Os criminologistas críticos mostraram como a própria definição de crime— e ainda mais a acusação do crime— é inerentemente política: as instituições que aplicam o direito/lei são forçadas a tomar decisões “políticas” sobre qual crime processar e investigar, devido aos recursos materiais e humanos serem limitados. Estes priorizam as atividades de forma explícita ou implícita. A desigualdade no policiamento preditivo altera, portanto, a perceção do que é considerado como “crime grave” em primeiro lugar (cf. Završnik, 2020). Em suma, analisam-se dados históricos relativos a taxas de reincidência de amostras de criminosos, o que permite determinar quais os fatores que estão estatisticamente relacionados com a reincidência, com o escrutínio de dados pessoais que incluem a sua vivência familiar, atividade profissional, estabilidade familiar, entre outros fatores preditivos como o género, a raça e a classe social, os quais são incorporados num algoritmo estatístico que pesa mais fortemente uns fatores em relação a outros (cf.
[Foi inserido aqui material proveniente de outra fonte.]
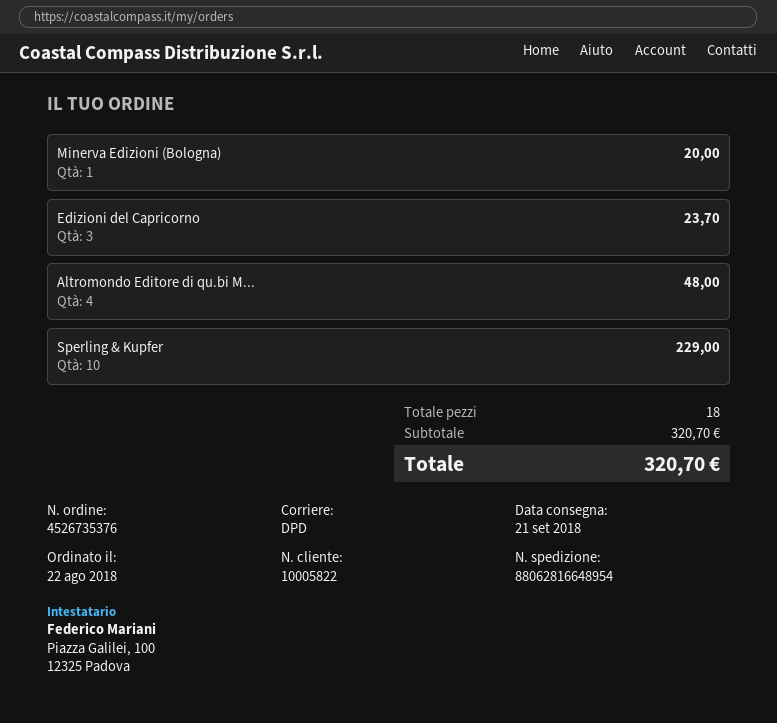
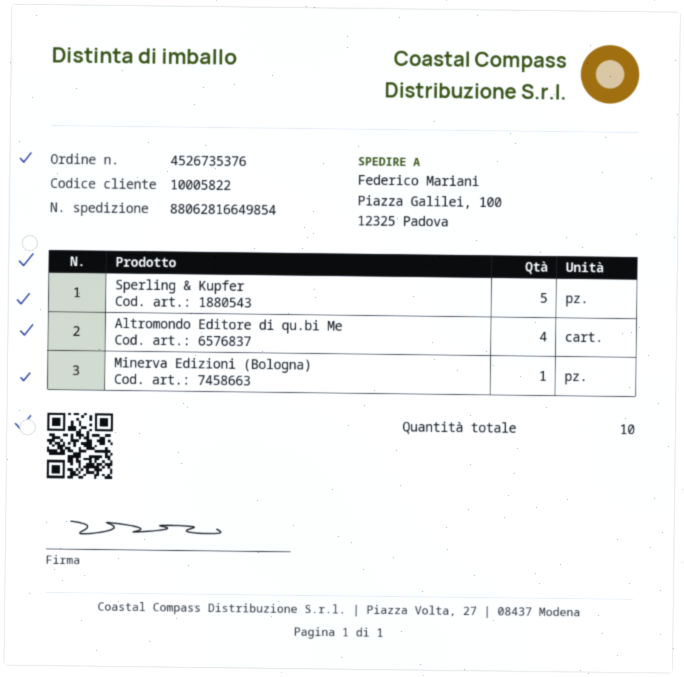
tracking number: 88062816648954 -> 88062816649854
Edizioni del Capricorno: 3 -> none
Sperling & Kupfer: 10 -> 5
total quantity: 18 -> 10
Alberto, 2024). O seu impacto pode, portanto, ser considerado paradoxal quando aplicado no processo penal, dado que, se por um lado, a utilização da IA pode ser útil para prevenir e avaliar o risco criminal, por outro lado, estes avanços tecnológicos na justiça podem ser considerados invasivos e:
potencialmente suscetíveis de afetar esferas de direitos de indivíduos, fronteiras intransponíveis para o Estado, e que poderão restringir tragicamente a função da privacidade, não apenas ao nível do livre desenvolvimento da personalidade individual, como também ao nível de manutenção de uma democracia viva. (Alberto, 2024, p. 8)
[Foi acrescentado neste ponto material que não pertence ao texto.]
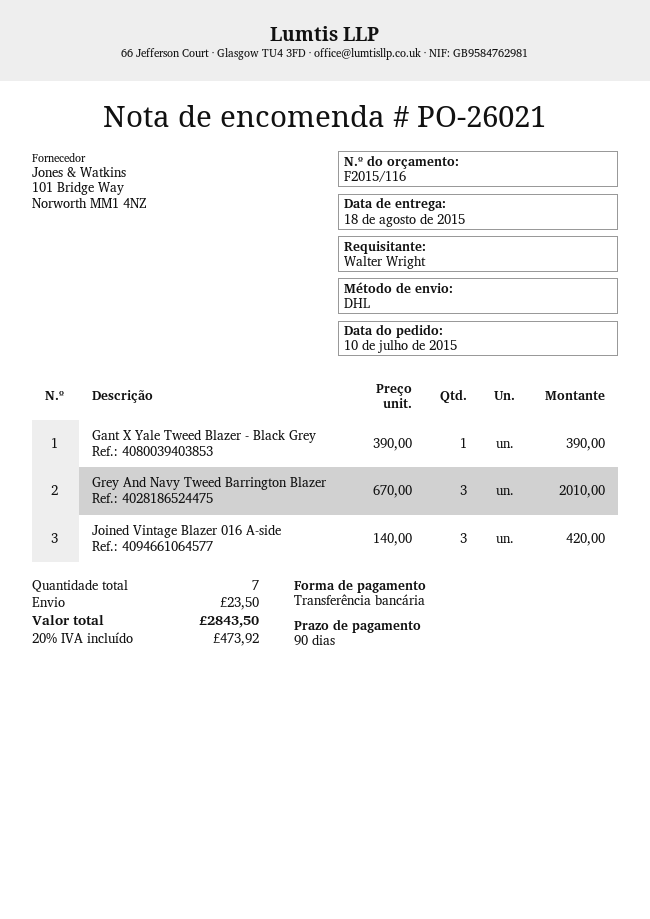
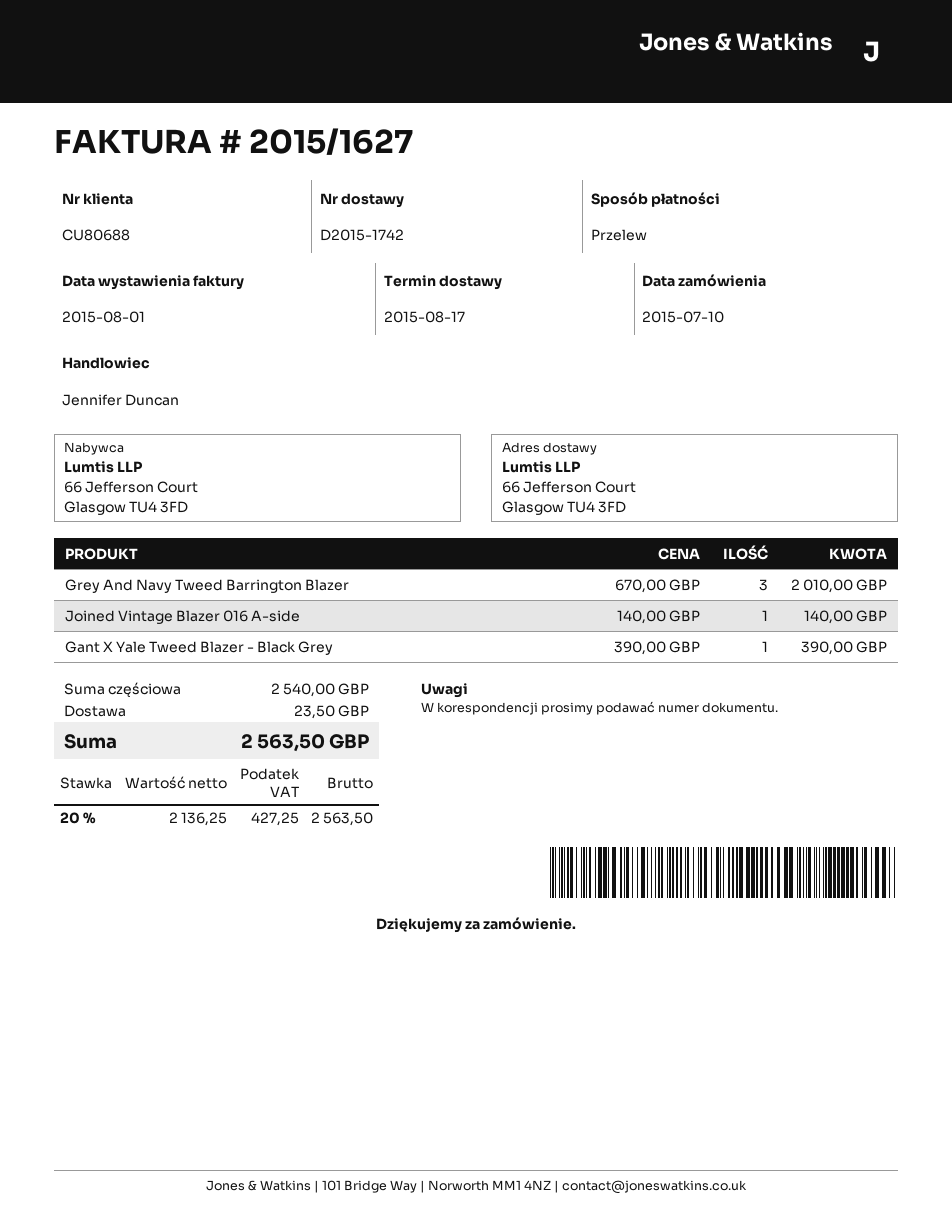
delivery date: 2015-08-18 -> 2015-08-17
Joined Vintage Blazer 016 A-side: 3 x 140.00 = 420.00 -> 1 x 140.00 = 140.00
tax: 20% = 473.92 -> 20% = 427.25
total: 2843.50 -> 2563.50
Assim, na área penal, pode afirmar-se:
existem riscos potenciais de discriminação quando se considera que estes instrumentos, que são construídos e interpretados por seres humanos, podem reproduzir desigualdades injustificadas e já existentes no sistema de justiça penal em causa; em vez de corrigir certas políticas problemáticas, a tecnologia pode acabar por legitimá-las. (CEPEJ, 2018, p. 43)
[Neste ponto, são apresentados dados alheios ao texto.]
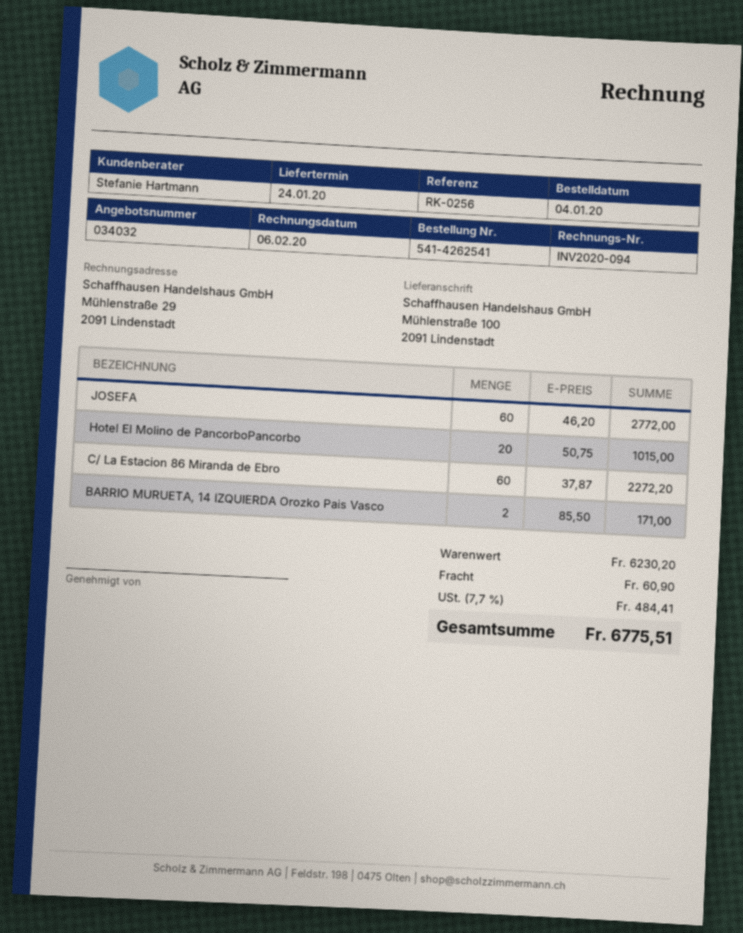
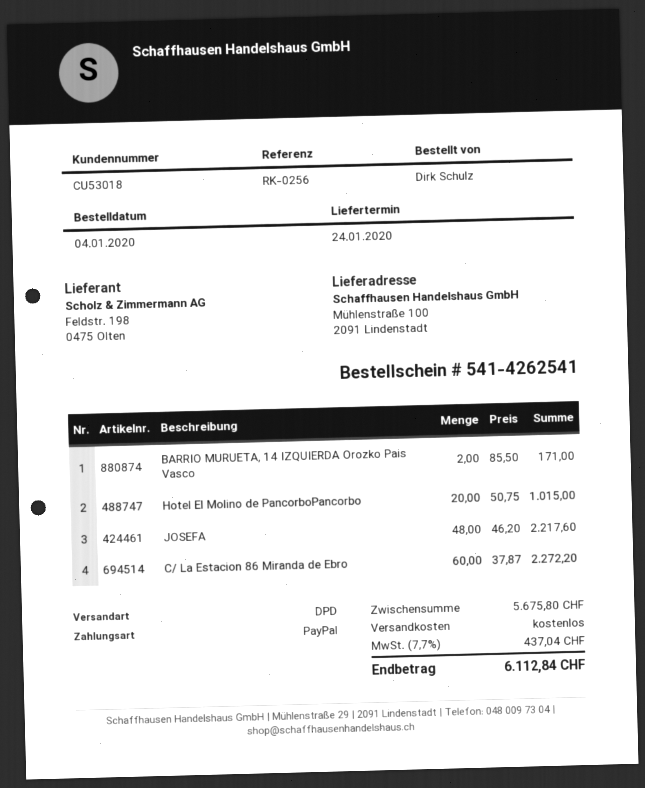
JOSEFA: 60 x 46.20 = 2772.00 -> 48 x 46.20 = 2217.60
subtotal: 6230.20 -> 5675.80
shipping: 60.90 -> 0.00
tax: 7.7% = 484.41 -> 7.7% = 437.04
total: 6775.51 -> 6112.84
O contexto português quanto à justiça preditiva
Na Europa continental pode afirmar-se que ainda é rara a utilização de instrumentos preditivos. Sobre esta perspetiva, Anabela Rodrigues (2023) afirma que tal se deve ao modelo de justiça penal dos sistemas anglo-saxónicos com reflexo nas finalidades da punição, e onde continua a ter destaque a fase de julgamento (de discussão da questão da culpa), na qual a intervenção humana é essencial. Para além disso, acrescenta que no âmbito do:
Regulamento Geral da Proteção de Dados (RGPD) e o Regulamento que estabeleceu a Autoridade Europeia para a Proteção de Dados (…), no ordenamento jurídico português, que a Lei n.º 58/2019, de 8 de agosto, que assegura a execução do RGPD, é mais protetora das pessoas do que o RGPD, uma vez que não prevê que o consentimento do titular dos dados legitime a sua sujeição a uma decisão tomada exclusivamente com base no tratamento automatizado, incluindo a definição de perfis. (Rodrigues, 2023, pp. 228-229)
Quer isto dizer que é proibido o recurso exclusivo ao tratamento de dados pessoais para fundamentar decisões, bem como outras finalidades no âmbito do processo penal (cf. Rodrigues, 2023).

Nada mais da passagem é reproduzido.